Life Sentences

Theoffice   -  

My daughter said something to me that struck a chord. She was told by the doctors that she must start to take insulin and my daughter said it was a life sentence. I realized that so many things are “life sentences.” I am on Chemo drugs that I must take to live. So often we think of these as life sentences in a negative way, but what they really are is life-giving.

God has enabled doctors to give us drugs that extend and improve our lives. My grandfather most likely died of diabetes as insulin was not available to most people in 1942. My father died due to the side effects of uncontrollable diabetes; now diabetes is controlled with a pump. New discoveries are saving our lives.

Other life sentences are emotional and spiritual rather than physical. But God does not intend us to live with them. He wants to reach down and heal us so that he can use us to reach others with the empathy that the hurt gives us.

When I first became a Christian, I was filled with hate, and I was afraid of people. I would hide it, but it was there. I never let others see it. Gradually God reached this spot and poured the oil of forgiveness on me and on those who abused me. I came to realize that I could love people as they were. God helped me get over my fear of people through selling Avon in an apartment building. I had to knock on every door each month. At first, I shook so badly that I could hardly speak. Then I started to realize that people were friendly, and I started to make friends. I learned to reach out and love all people.
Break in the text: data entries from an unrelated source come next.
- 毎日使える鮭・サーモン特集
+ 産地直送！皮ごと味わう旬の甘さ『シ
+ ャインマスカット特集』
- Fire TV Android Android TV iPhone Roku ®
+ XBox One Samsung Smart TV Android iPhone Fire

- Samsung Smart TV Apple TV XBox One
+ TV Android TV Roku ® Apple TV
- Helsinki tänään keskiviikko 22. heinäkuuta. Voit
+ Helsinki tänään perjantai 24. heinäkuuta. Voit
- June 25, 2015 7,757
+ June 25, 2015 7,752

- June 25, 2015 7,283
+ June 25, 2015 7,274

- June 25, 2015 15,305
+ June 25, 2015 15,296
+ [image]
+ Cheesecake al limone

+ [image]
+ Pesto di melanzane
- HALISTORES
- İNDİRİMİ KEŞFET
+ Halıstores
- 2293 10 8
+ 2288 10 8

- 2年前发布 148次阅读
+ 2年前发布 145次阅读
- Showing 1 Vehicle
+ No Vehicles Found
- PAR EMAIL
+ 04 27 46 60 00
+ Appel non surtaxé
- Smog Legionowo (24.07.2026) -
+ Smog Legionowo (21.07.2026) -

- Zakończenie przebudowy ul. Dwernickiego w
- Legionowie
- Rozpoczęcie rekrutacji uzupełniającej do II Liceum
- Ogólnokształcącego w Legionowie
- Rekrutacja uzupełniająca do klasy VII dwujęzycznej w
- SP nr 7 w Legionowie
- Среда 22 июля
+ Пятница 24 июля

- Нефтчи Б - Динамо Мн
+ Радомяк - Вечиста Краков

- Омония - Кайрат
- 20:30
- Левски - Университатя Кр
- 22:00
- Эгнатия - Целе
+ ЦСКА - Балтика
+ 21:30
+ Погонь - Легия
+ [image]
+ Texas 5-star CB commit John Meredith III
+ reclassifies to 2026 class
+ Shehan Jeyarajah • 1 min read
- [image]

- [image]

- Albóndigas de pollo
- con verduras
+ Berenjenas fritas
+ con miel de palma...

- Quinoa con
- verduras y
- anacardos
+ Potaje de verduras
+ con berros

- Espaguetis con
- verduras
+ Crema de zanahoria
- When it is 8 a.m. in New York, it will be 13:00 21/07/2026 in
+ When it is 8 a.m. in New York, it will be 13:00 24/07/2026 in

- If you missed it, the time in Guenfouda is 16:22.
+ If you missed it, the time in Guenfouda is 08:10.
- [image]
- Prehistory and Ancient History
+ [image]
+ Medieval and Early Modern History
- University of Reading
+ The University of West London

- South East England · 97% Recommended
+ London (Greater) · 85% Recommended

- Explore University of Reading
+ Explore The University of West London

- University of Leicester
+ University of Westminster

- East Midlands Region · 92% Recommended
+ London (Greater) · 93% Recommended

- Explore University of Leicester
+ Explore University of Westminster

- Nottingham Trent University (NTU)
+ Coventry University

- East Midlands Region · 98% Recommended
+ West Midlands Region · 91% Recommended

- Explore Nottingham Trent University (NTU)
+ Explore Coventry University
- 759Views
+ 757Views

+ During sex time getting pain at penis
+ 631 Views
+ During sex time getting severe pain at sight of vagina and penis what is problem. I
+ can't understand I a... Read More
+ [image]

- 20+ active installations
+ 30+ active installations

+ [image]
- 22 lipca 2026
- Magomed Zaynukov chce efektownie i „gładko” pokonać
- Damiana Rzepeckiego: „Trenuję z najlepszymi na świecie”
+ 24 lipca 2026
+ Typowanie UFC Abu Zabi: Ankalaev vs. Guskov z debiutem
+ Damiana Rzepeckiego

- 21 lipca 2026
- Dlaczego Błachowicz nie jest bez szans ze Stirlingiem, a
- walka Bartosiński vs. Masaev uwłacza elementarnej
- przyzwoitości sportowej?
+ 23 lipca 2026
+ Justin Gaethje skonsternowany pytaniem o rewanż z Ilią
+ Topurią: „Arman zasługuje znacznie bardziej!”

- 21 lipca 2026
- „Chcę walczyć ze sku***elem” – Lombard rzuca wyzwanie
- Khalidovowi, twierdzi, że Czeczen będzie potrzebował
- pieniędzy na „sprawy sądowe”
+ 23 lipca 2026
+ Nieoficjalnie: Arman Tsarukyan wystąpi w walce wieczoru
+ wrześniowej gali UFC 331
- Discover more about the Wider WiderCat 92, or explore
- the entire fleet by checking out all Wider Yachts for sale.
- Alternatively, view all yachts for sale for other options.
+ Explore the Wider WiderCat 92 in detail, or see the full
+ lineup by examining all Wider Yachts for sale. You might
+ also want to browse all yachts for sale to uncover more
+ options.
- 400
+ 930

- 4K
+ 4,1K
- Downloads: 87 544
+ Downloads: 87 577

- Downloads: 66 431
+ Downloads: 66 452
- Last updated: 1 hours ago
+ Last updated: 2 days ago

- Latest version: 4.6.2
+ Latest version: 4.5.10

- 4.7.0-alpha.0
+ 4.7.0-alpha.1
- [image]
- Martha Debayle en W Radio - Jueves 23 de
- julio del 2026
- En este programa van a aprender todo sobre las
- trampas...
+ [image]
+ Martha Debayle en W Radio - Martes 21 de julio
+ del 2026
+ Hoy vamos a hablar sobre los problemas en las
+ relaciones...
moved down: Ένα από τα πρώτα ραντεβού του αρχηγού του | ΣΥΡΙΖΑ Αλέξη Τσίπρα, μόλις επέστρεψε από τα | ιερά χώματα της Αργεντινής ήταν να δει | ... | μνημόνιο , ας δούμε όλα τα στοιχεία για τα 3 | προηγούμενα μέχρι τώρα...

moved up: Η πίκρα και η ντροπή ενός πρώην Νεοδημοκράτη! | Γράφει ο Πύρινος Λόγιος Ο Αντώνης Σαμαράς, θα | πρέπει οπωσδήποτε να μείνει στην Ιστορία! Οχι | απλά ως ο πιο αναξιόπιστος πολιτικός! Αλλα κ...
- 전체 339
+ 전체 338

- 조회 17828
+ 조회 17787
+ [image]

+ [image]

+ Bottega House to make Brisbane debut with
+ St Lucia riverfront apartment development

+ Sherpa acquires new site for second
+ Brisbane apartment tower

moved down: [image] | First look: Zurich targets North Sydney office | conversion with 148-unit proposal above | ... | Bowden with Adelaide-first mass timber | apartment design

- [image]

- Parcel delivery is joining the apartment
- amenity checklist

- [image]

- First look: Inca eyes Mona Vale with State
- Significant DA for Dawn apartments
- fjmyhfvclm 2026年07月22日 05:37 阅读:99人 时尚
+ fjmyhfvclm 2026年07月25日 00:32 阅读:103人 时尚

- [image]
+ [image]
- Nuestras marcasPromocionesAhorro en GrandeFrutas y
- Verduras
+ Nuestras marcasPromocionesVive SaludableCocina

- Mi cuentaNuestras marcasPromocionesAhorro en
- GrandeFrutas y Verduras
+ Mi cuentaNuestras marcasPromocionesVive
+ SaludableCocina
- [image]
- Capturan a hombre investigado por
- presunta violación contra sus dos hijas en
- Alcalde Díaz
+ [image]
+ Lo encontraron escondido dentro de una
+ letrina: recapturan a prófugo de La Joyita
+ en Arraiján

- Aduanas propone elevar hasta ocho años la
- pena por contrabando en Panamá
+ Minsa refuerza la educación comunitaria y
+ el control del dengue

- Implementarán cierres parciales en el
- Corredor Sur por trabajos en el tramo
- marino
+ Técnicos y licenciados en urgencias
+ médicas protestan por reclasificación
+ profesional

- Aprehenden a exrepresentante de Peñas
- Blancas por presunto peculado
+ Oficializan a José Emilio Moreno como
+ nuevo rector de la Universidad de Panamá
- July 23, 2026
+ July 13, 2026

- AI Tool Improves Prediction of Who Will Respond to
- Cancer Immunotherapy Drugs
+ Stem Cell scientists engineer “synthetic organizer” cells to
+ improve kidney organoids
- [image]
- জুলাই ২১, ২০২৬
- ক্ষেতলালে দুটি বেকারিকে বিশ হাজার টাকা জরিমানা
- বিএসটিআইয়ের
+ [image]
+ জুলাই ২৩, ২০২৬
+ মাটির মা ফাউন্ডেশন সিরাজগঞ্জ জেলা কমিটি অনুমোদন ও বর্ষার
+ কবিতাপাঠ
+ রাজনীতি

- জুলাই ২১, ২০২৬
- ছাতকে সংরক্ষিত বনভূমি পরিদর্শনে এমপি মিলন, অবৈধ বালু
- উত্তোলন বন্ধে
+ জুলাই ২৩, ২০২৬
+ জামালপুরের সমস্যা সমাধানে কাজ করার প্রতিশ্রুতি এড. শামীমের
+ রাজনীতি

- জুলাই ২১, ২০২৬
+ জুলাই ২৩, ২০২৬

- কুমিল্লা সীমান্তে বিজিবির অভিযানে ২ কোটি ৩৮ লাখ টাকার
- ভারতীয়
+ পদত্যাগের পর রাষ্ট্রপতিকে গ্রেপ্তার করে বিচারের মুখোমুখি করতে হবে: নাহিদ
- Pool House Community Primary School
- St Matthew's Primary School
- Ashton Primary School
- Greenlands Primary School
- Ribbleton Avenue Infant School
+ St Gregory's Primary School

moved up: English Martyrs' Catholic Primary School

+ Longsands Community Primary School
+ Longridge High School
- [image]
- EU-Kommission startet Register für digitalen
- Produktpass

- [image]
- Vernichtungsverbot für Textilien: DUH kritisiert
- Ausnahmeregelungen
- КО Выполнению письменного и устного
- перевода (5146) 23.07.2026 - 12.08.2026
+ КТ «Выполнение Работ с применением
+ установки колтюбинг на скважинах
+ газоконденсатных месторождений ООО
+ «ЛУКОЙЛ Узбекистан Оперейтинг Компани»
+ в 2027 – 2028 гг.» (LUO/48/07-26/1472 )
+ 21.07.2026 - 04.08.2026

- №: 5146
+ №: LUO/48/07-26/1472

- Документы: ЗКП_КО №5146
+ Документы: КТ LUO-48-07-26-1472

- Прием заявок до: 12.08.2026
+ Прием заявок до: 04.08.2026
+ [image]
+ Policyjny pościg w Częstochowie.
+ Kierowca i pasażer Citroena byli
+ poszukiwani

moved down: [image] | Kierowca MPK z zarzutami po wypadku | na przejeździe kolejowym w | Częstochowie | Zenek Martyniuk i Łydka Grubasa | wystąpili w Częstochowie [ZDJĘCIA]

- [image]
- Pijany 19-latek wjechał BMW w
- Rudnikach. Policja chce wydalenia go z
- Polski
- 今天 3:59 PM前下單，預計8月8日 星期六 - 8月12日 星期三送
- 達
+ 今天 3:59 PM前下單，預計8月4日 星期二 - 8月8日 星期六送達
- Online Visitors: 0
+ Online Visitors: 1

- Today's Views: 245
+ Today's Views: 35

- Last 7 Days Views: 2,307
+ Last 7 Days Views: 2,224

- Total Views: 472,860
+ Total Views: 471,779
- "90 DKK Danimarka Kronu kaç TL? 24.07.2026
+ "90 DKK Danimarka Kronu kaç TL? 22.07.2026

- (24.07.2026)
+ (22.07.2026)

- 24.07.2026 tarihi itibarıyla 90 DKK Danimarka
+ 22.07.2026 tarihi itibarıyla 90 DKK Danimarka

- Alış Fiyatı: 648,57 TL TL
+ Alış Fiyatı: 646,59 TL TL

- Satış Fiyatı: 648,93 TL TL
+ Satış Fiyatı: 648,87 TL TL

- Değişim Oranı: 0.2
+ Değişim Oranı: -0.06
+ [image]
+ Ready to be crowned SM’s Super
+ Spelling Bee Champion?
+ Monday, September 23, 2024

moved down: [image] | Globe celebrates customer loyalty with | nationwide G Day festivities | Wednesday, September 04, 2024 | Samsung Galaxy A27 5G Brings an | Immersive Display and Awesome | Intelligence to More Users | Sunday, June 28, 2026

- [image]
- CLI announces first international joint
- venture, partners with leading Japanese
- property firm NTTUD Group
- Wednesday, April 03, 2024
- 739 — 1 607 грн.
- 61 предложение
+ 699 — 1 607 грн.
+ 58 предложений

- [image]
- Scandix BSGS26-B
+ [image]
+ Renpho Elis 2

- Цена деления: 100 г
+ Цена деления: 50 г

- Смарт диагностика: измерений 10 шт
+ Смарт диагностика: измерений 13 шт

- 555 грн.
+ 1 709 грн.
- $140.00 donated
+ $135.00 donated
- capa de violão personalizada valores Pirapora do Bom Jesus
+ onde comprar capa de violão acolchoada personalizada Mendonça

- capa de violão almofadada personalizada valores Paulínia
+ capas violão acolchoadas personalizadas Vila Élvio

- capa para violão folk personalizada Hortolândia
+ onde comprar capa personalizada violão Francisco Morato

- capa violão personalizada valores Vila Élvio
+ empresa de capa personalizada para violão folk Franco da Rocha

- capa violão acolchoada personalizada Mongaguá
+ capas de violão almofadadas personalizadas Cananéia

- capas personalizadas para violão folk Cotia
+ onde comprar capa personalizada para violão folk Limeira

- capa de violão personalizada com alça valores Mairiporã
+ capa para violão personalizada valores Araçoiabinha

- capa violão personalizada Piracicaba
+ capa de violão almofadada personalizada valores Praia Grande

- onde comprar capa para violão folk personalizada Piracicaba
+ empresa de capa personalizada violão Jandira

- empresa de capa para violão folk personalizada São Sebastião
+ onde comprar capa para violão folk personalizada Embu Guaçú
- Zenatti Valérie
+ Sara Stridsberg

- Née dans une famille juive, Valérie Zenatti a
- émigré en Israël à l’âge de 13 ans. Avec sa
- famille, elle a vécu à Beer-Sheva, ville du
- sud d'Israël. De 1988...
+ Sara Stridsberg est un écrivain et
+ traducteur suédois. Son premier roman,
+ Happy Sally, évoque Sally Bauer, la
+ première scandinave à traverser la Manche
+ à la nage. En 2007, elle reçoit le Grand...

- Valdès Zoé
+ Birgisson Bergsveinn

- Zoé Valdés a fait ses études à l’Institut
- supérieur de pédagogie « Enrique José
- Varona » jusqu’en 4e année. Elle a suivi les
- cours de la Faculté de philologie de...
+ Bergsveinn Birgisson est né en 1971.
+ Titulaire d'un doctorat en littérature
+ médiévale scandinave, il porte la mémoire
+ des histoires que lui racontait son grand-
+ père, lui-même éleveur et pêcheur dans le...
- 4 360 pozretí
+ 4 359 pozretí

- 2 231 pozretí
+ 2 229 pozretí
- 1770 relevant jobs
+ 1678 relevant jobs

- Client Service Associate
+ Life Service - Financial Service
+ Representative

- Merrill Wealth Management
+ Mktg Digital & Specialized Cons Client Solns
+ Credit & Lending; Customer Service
God has been teaching me things that I have only begun to realize. He put me in situations where I needed to use the empathy that was forged in me from the hurt that I experienced to reach others who were hurt as well. He sent me into a prison to visit with native inmates who had experienced hurt beyond my imagining. I learned from those who had lived through the repercussions of the things we are learning about now. I watched a young man transform from being totally locked in and on suicide watch to leading the Christmas play in the prison; he went on to work at the reserve that he was from. I felt I had done nothing but listen to him, but God worked the miracle that was him. The life sentence that was placed on the whole reserve was beginning to be broken through redeemed lives.

Two years ago, I was given a physical life. I was told that my cancer had metastasized; someone else told me I only had a few months left and that I should just give up. Obviously, that few months has come and gone. Now I know that the life sentence is God’s sentence, and I will live for as long as He wants me to. I have learned with the help of so many through Zoom meetings and in person to enjoy and reach out in the worst of situations. This life sentence may be my last, but it will last as long as God wants me to be here.

I have learned to give all my life sentences to God to see what He can do with them.

As a funny note on life sentences, my husband’s great uncle, Cannon Adye, was in a car accident in Florida and was taken off life support. His daughter was told by the doctors that he only had a few hours to live at the most. She arranged to have his body sent to Toronto and the funeral was arranged. He lived for another two weeks, and she was heard to comment that he was always late – even to his own funeral.